On Wednesday, the company confirmed Sobieralski’s layoff report but did not say which departments will be affected, how it determined which jobs are being reduced or how many Battle Creek employees could lose jobs.
Worldwide, the company said it had 33,577 employees as of Jan. 2, 2016. It did not release numbers for North America or the United States.
Officials plan to release fourth-quarter and 2016 financial results Feb. 9.
Its third-quarter sales exceeded expectations, up 2.2% to $3.3 billion worldwide but down 4.5% to $9.9 billion from January to Oct. 3, said John Bryant, Kellogg’s chairman and chief executive. Third-quarter profits jumped 22.9% to $334 million, in part because of some lower one-time costs; that contributed to a 14.8% increase in year-to-date profits to $1.3 billion.

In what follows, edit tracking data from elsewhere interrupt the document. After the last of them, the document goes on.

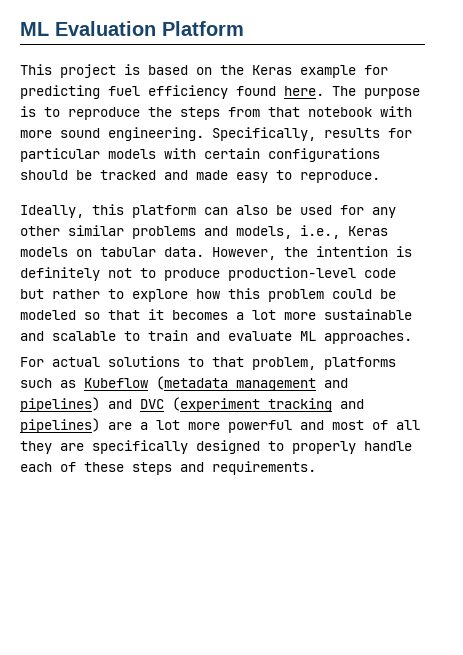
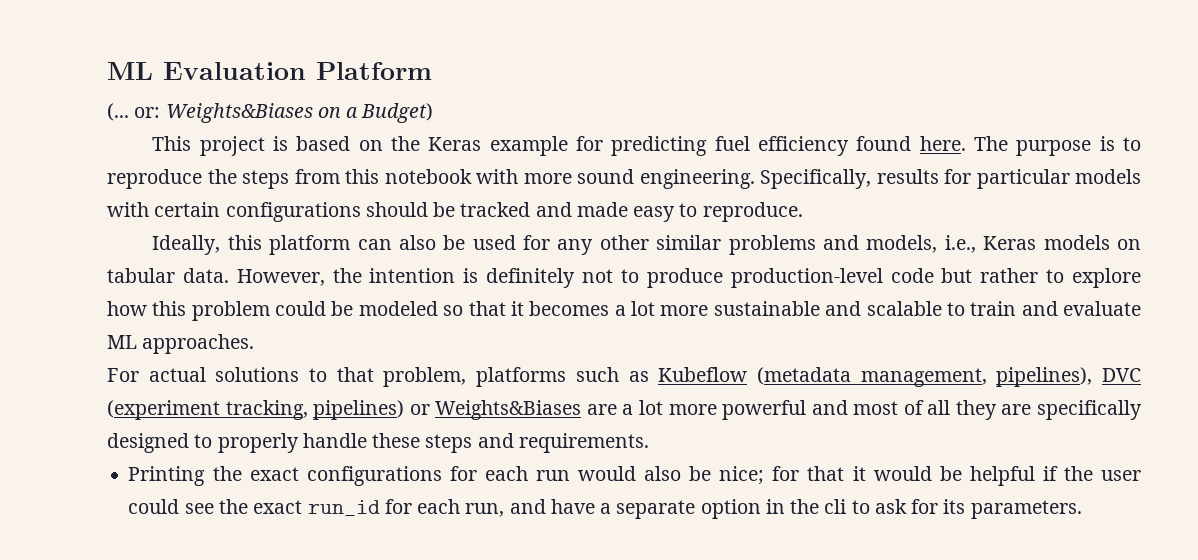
+ (... or: Weights&Biases on a Budget)
- The purpose is to reproduce the steps from that notebook with more sound engineering.
+ The purpose is to reproduce the steps from this notebook with more sound engineering.
- For actual solutions to that problem, platforms such as Kubeflow (metadata management and pipelines) and DVC (experiment tracking and pipelines) are a lot more powerful and most of all they are specifically designed to properly handle each of these steps and requirements.
+ For actual solutions to that problem, platforms such as Kubeflow (metadata management, pipelines), DVC (experiment tracking, pipelines) or Weights&Biases are a lot more powerful and most of all they are specifically designed to properly handle these steps and requirements.
+ Printing the exact configurations for each run would also be nice; for that it would be helpful if the user could see the exact run_id for each run, and have a separate option in the cli to ask for its parameters.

“As we see the announcement of 250 North American colleagues, obviously, Battle Creek is headquartered here, so we don’t know the full impact of the jobs affected here in Battle Creek, if any at all,” Sobieralski said. “This is No. 3 of the (losses in) cereal industries in Battle Creek, and it really speaks to the industry as a whole. It isn’t just a Battle Creek issue, but it hits more home because we’re Cereal City USA.”
In November, TreeHouse Foods here said it was cutting 100 jobs from its ready-to-eat cereal plant. Those cuts, knocking out 63% of the factory’s workforce, are expected to begin this year and take place over 15 month.
The following month, Post Consumer Brands said it planned to shift some of its Battle Creek’s cereal production to other facilities. Post declined to share the number of job cuts expected there, but the number is believed to be between 70 and 80 positions, according to Battle Creek city officials.
Chris Walden, Michigan Works! southwest director of talent solutions, said the agency has been working with Battle Creek Unlimited in regard to Kellogg’s decision as well as other reductions at area cereal plants.
“We are committed to helping the afflicted workers transition into new opportunities,” Walden said.